Os números batem com as mudanças que Dias tem observado entre os grupos do Uaçá. Lá é cada vez menor o número de pessoas que se alimentam de acordo com a dieta tradicional, baseada em peixe, farinha de mandioca e frutas como açaí, bacaba, banana, laranja, mexerica e limão. No seu lugar estão sendo consumidos produtos processados, muito mais calóricos e ricos em sódio e açúcar. A mudança é possível devido ao contingente cada vez maior de indígenas assalariados dentro das aldeias, que trabalham como professores ou enfermeiros. Além de o dinheiro permitir que se comprem produtos da cidade, esses profissionais abandonam práticas antigas como a caça ou o cultivo de alimentos, e terminam por praticar menos atividades físicas.

Se essa hipótese estiver correta, a maior parte dos problemas de saúde deverá se concentrar nas aldeias maiores e mais próximas da cidade. Para avaliar a hipótese, o antropólogo comparou dados compilados pela Casa de Saúde do Índio (CASAIAmapá) sobre a presença de hipertensão e diabetes em aldeias da região do Uaçá. No polo Manga, o mais próximo do Oiapoque, a hipertensão atingia 18,8 de cada mil habitantes, o maior índice da região. “As três maiores aldeias, onde se consomem mais produtos industrializados, são onde a presença de doenças vinculadas ao estilo de vida é maior”, diz.

Um fato que impulsionou o consumo de alimentos industrializados nos últimos anos foi a chegada às aldeias dos vários programas de assistência social do governo federal. Segundo o antropólogo Paulo Santilli, o processo iniciou-se quando as aposentadorias rurais começaram a se estender para as populações indígenas. “Isso mudou bastante a relação com os idosos. Se antes eles eram o repositório do conhecimento, dos cantos e da memória social, hoje também detêm os recursos para a compra de alimentos industrializados e eletrodomésticos”, diz. ”O processo se intensificou ainda mais com a chegada do Bolsa Família, que não foi desenvolvido pensando nas populações indígenas. Agora, o governo está promovendo pesquisas sobre seus efeitos nesse grupo.”

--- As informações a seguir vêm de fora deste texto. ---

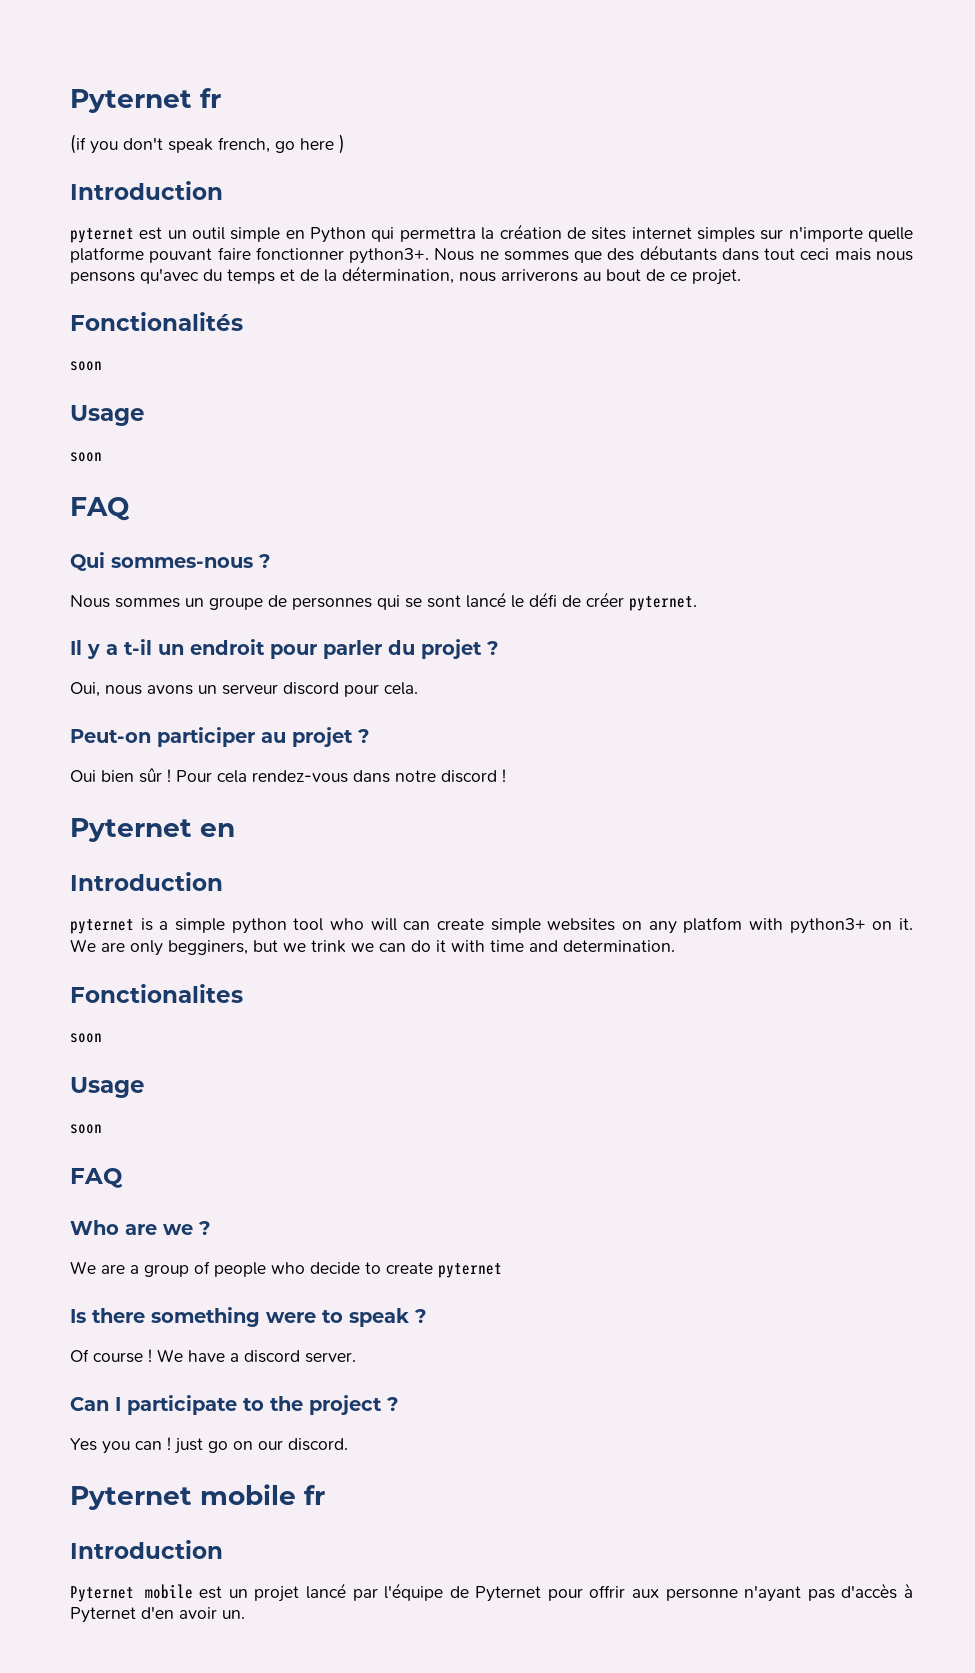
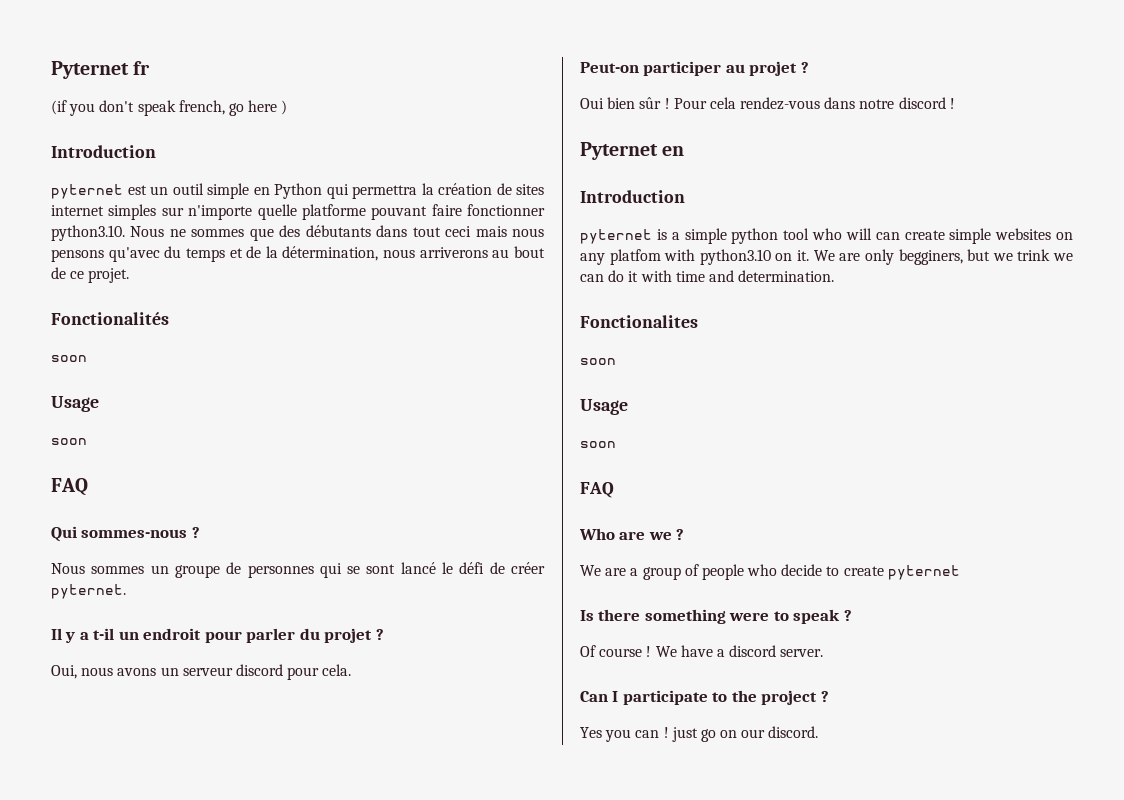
[349,248,430,264] python3+. -> [51,225,125,241] python3.10.
[789,918,866,934] python3+ -> [699,249,771,265] python3.10
[70,1484,325,1510] [70,1540,223,1559] [70,1583,914,1602] [70,1606,245,1623] // Pyternet mobile fr // Introduction // Pyternet mobile est un projet lancé par l'équipe de Pyternet pour offrir aux personne n'ayant pas d'accès à Pyternet d'en avoir un. -> (819, 732) none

Segundo os antropólogos, essas transformações no modo de vida não significam que os índios estejam perdendo sua identidade. Pelo contrário, é possível adaptar-se às novas condições e ainda usar sua afirmação étnica para lidar com os problemas trazidos de fora da aldeia. Um exemplo disso acontece com os Tenharim, um povo que vive no sul do Amazonas, à beira de rodovia Transamazônica e em contato muito próximo com a cidade de Humaitá.

Historicamente, a estrada tem representado uma enorme pressão sobre esse grupo, e os casos de violência são comuns. No ano passado, inclusive, um confronto levou ao abandono temporário das terras indígenas. Esse contato tenso com a cidade, no entanto, levou a uma valorização cada vez maior de sua própria cultura. “Os Tenharim têm uma autoestima muito grande. Eles proíbem o consumo de álcool dentro das aldeias e valorizam muito sua culinária tradicional”, diz o antropólogo Edmundo Peggion, da Unesp de Araraquara, que estuda o grupo. “Os mais velhos não gostam da carne de gado, que dizem ter um sabor adocicado. Eles preferem carne de anta e de queixada, que era consumida por seus ancestrais.“

“Ao mesmo tempo em que as mudanças culturais têm acontecido, a identidade indígena tem se fortalecido nos últimos anos”, diz Laércio Dias. “As mudanças são comuns em qualquer sociedade, e não querem dizer que os índios estão deixando de ser índios.” Mas o que fazer quando essas transformações trazem efeitos perigosos para a própria saúde dos indígenas? A saída pode ser a mesma que existe para o homem branco: a conscientização. “Esses produtos têm um apelo publicitário que não deixa claros seus efeitos para sua saúde, e essa mudança na alimentação é muito recente”, diz Santilli. “Agora, pela primeira vez, esses grupos estão vendo os efeitos desses alimentos. As próprias lideranças indígenas estão preocupadas com isso.”